You can see in the figure above (JASO) that the top red/green ribbon is now red, indicating that the FI(13) is negative.  Even though the price may hold off the 13d EMA, this is a clear sell.  Also note that the MACD histogram is virtually zero, so there is nothing here to hold onto.

  • AES is struggling and values below $12.21 on higher 10d volume are problematic.  The highs of Thursday and Friday have failed to close above Wednesday's high, which is translating to a loss of momentum.  Furthermore, we've had three consecutive days of lower lows, which makes this a marginal hold.
  • EWH is another one that is on my watch list, and values below $18.91 on above-average volume could cause me to dump.  We had a doji on Tuesday, a new high on Wednesday, and again, we've had three consecutive days of lower lows.
  • IGE seems incapable of clearing $36.91 and hence values below $36.23 on higher volume may cause me to close.  Again, we've had three consecutive days of lower lows.
  • XLB is showing the same weakness, and the slope of the 34d EMA is in the single-digits and pointing downward.  Again, a marginal hold, and higher volume with prices below $34.13 could be a good reason to dump.
  • XME had a huge volume day on Friday; unfortunately, it was on a significantly down day.  With three lower days of lows the only redeeming value here is that it closed above the 13d EMA, but the tail is below.  Values below $55.16 are problematic.
As I alluded to above in Part 1, the Contra Treasuries are signalling entry.  I gravitate towards the leveraged ETFs, and TBT is calling me.  I'll wait for the FI(2) to open up so that I can enter.

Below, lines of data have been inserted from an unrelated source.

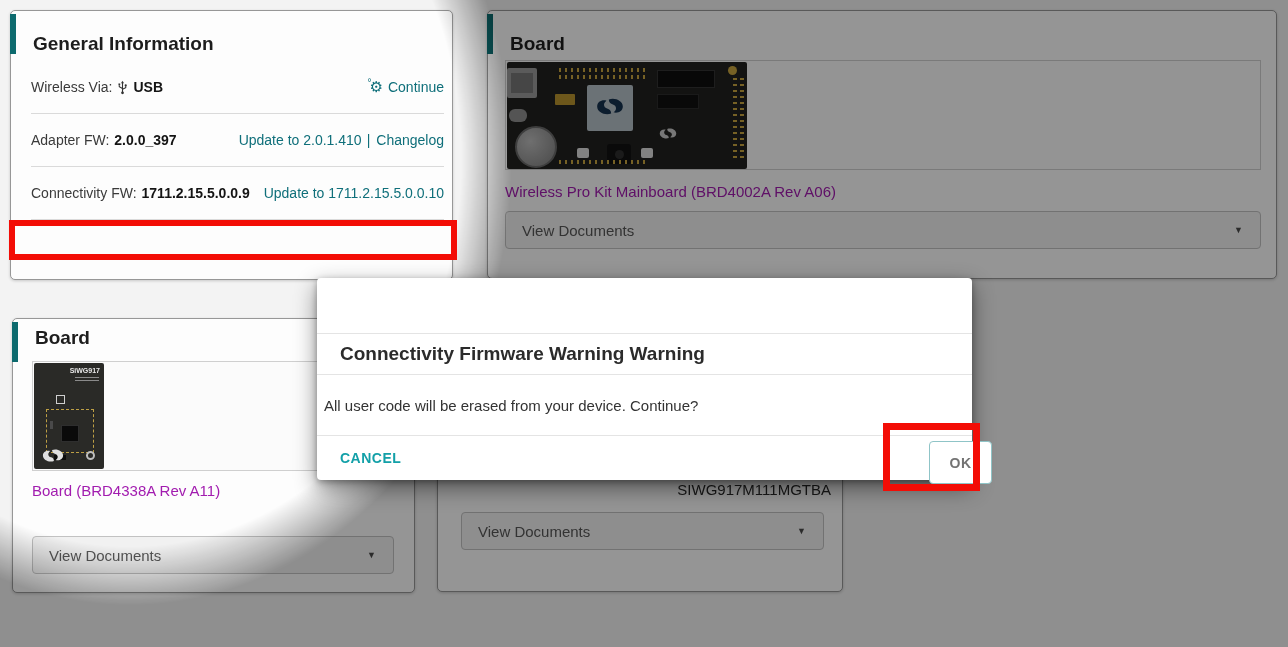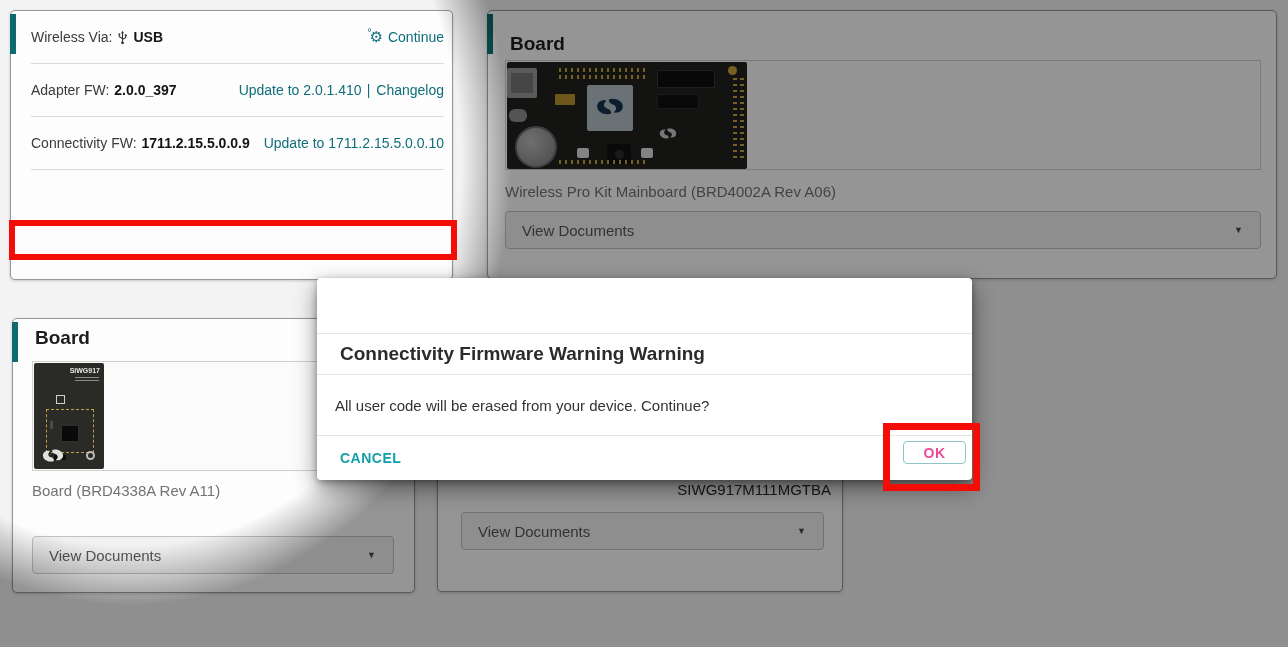"General Information" h2.card-title { html: none -> <h2>General Information</h2> }
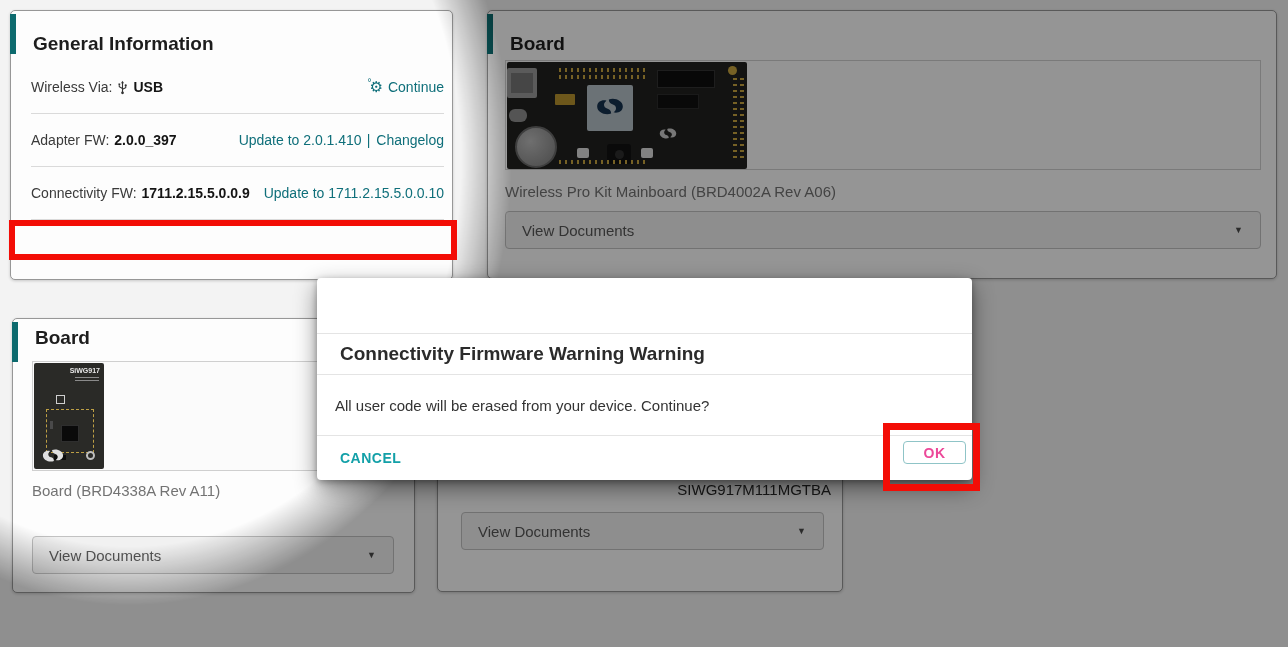"Wireless Pro Kit Mainboard (BRD4002A" .board-name { color: #737373 -> #a21caf }
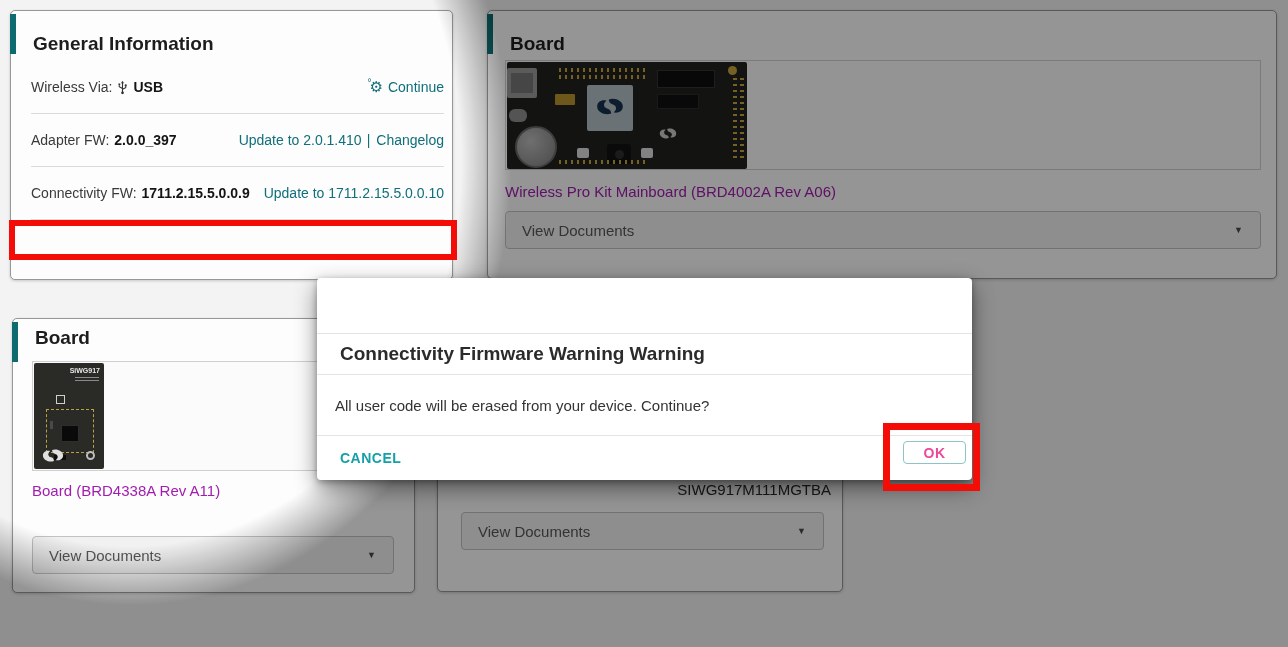"All user code will be" .m-body { padding: 0 18px -> 0 7px }
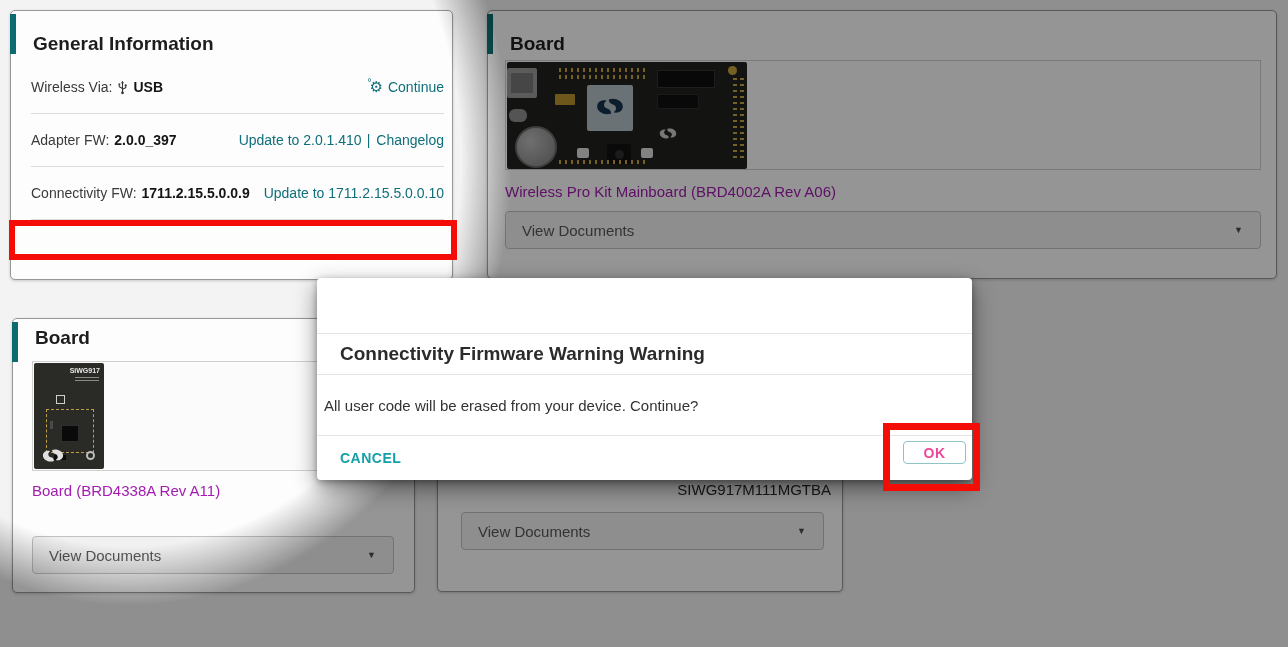"OK" .m-ok { color: #ec4899 -> #737373; height: 23px -> 43px; left: 586px -> 612px }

For those of you who are more risk tolerant, give a look-see at the following:


I simply think that we're too toppy in equities and I'm looking to protect my profits at this time, although I may move on something within the list if it rockets out of the starting blocks.


Please note that you are responsible for your own trades, not me.  Please do your own diligence and please understand the logic of what you are reading above before you commit real monies to trading or investing.